▶ **TASK INPUT**

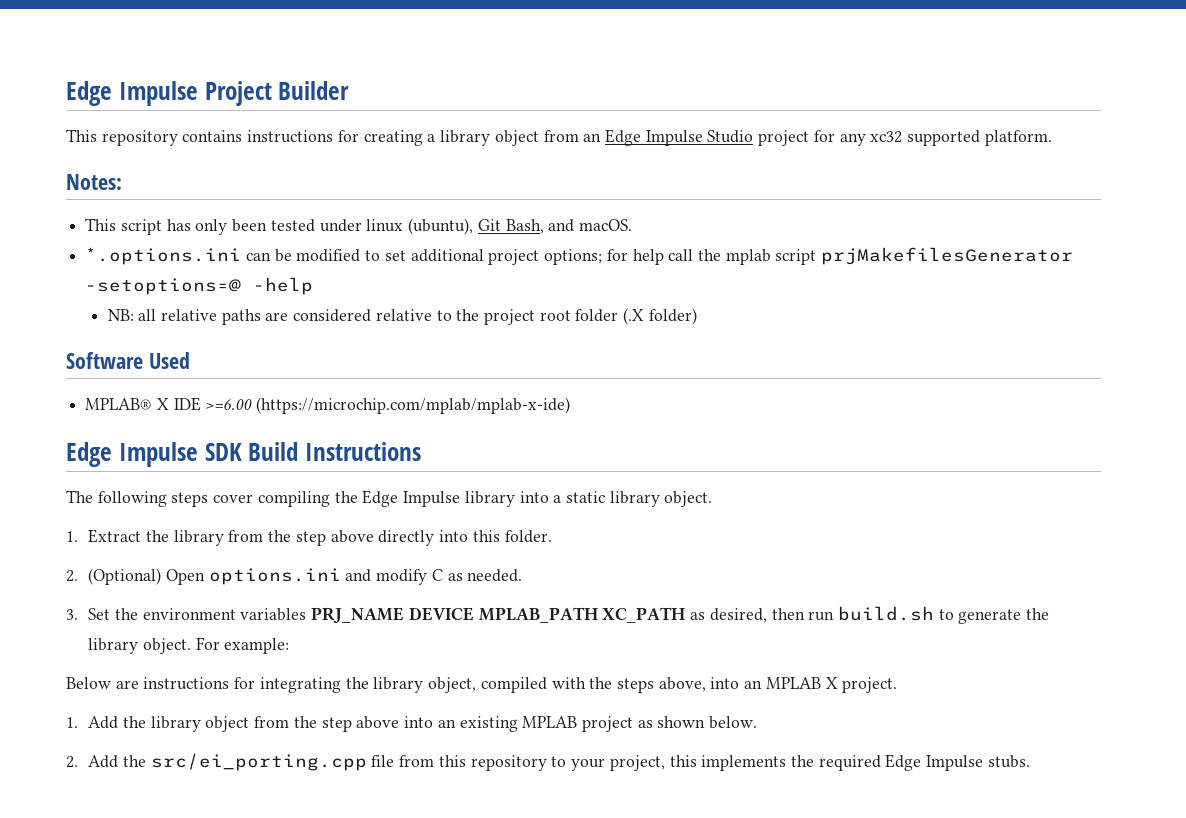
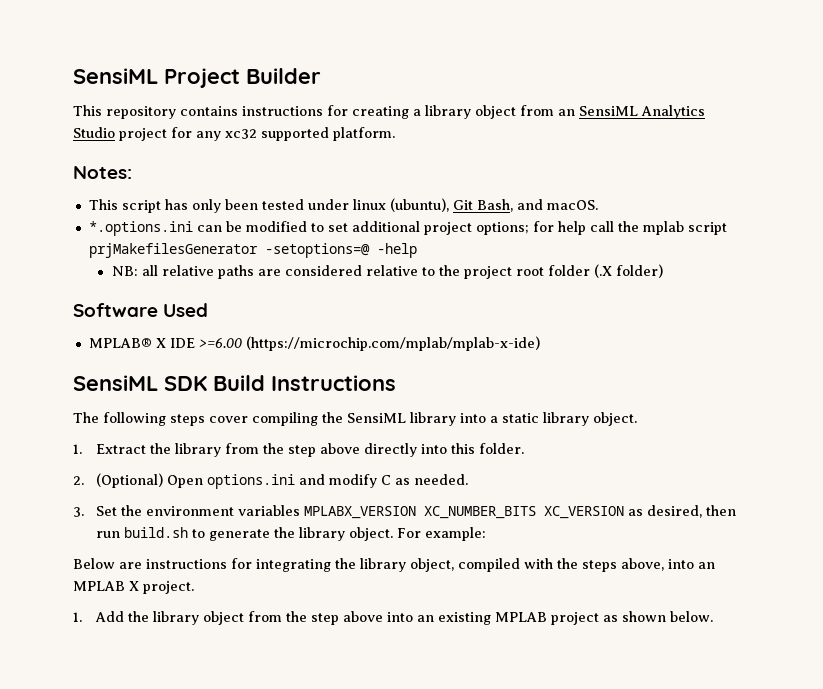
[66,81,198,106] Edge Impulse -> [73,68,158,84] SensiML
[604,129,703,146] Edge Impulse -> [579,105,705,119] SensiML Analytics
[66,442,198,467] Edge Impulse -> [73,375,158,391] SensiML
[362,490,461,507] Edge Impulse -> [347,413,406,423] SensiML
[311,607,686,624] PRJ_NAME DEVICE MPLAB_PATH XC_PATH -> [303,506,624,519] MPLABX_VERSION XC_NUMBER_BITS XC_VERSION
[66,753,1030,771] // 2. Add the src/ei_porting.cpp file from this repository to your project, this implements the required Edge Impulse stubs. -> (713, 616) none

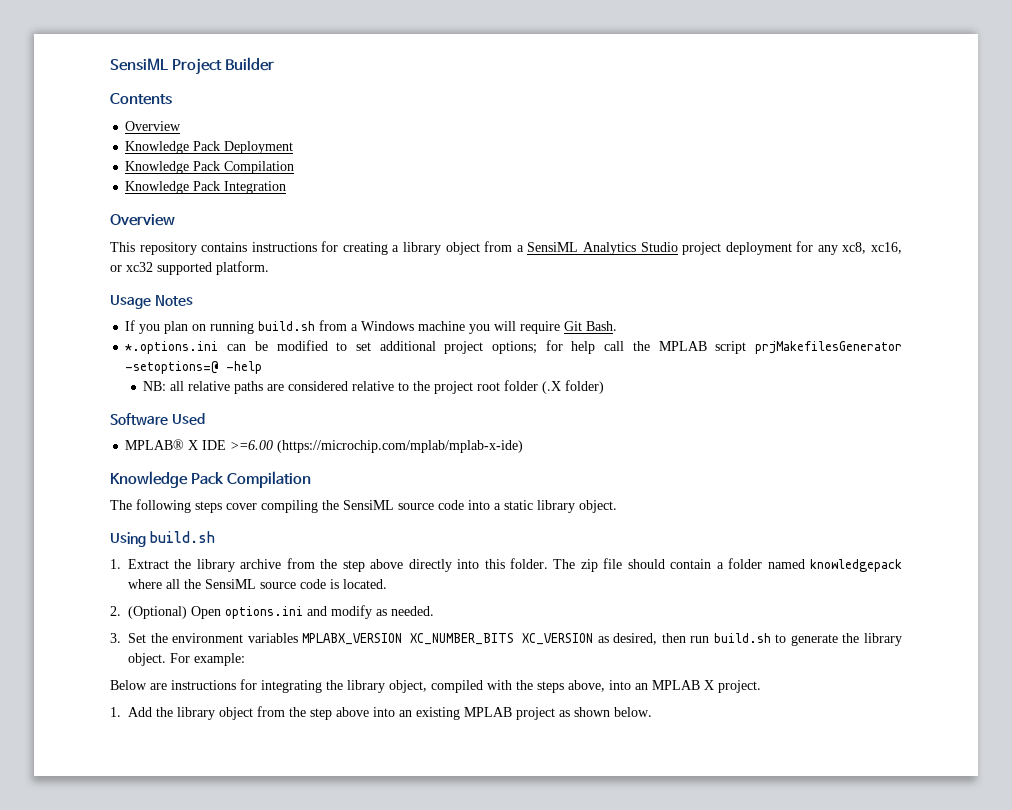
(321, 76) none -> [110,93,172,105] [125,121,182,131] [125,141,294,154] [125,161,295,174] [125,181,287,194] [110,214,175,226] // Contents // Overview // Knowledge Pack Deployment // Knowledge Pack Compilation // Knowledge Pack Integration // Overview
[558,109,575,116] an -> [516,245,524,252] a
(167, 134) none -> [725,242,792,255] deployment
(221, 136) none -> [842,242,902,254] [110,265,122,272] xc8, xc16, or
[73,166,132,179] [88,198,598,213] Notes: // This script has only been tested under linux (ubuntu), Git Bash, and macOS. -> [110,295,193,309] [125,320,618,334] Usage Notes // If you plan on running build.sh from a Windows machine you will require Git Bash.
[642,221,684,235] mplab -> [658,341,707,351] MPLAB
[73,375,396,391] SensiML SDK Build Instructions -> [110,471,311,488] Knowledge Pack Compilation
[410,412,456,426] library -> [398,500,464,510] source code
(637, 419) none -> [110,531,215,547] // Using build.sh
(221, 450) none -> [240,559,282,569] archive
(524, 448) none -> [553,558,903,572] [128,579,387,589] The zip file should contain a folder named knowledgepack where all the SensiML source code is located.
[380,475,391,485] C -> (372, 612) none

---

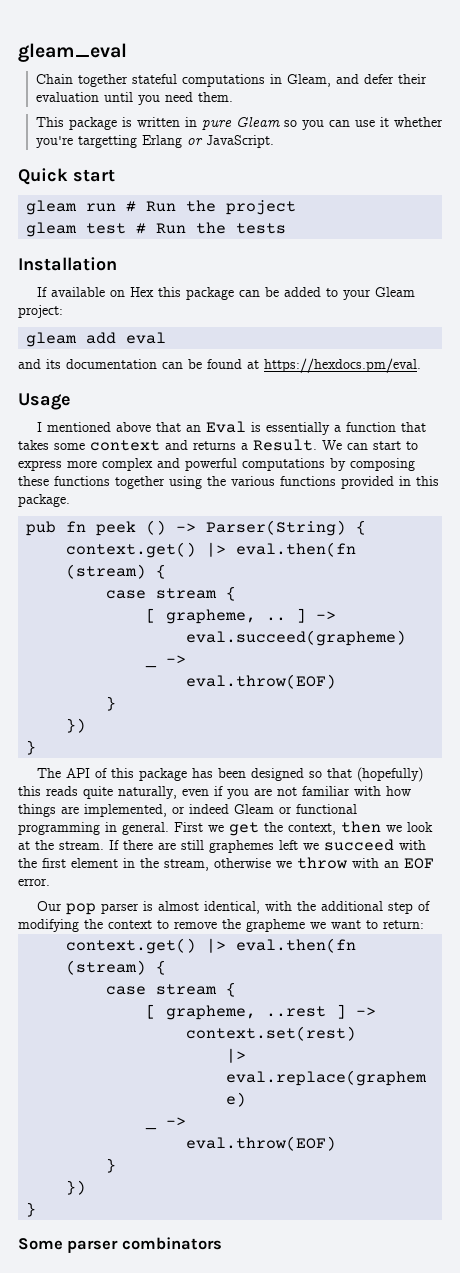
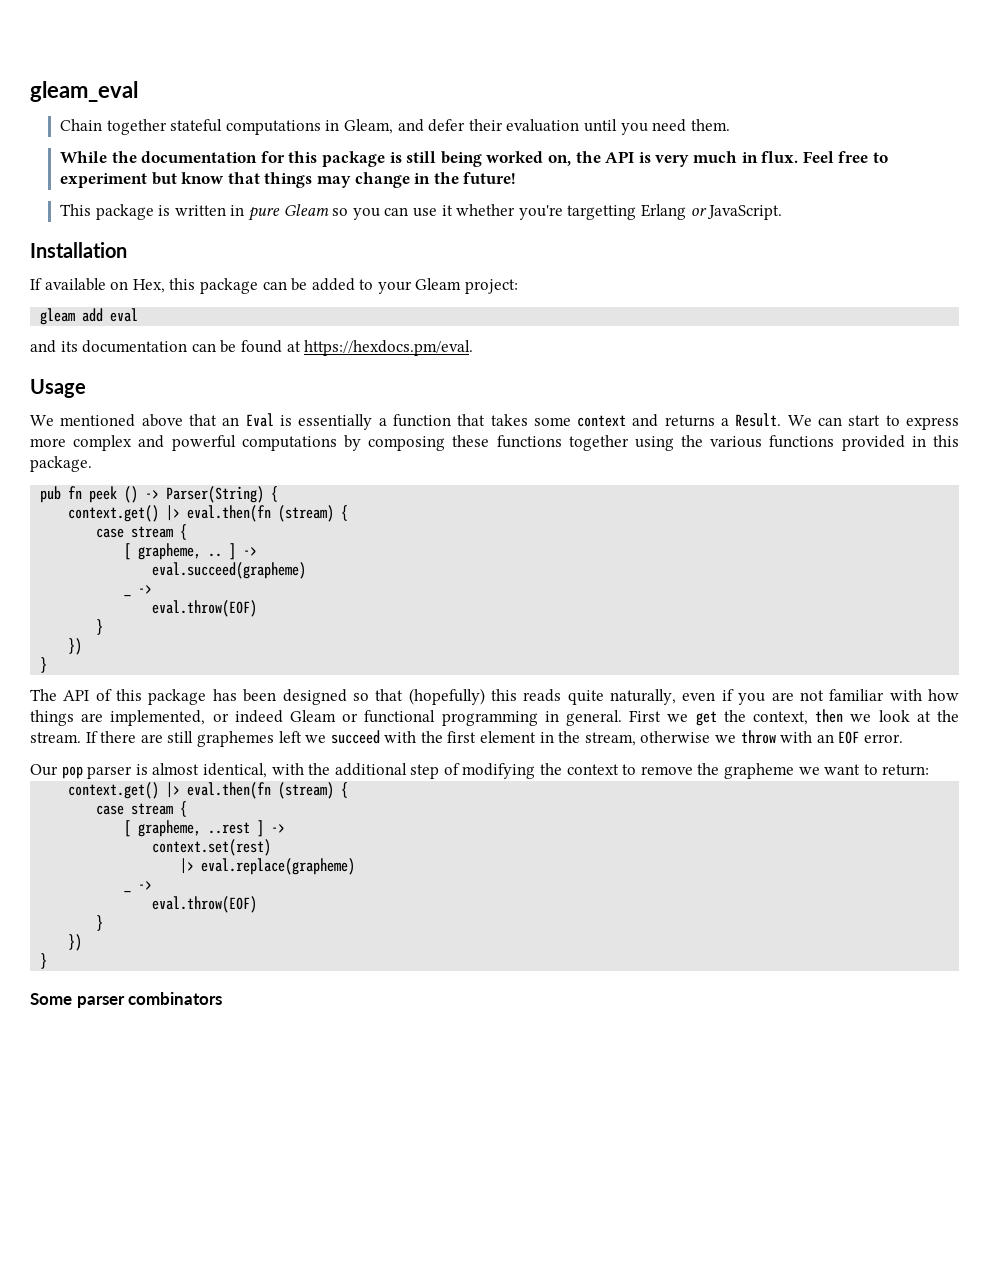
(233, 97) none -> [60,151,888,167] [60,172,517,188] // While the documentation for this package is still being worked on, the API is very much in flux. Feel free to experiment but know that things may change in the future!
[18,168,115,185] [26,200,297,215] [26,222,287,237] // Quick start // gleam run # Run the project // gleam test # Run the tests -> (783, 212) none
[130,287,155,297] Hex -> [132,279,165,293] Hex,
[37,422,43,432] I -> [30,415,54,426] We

---

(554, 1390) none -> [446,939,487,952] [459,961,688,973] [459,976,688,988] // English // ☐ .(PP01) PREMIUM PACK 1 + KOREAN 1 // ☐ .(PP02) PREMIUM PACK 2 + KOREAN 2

▶ **DIRECTIONS FOR THIS TASK**
Where the word "file" is present in a line of the listing, copy that line.

▶ **REPLY**
[66,753,1030,771] // 2. Add the src/ei_porting.cpp file from this repository to your project, this implements the required Edge Impulse stubs. -> (713, 616) none
(524, 448) none -> [553,558,903,572] [128,579,387,589] The zip file should contain a folder named knowledgepack where all the SensiML source code is located.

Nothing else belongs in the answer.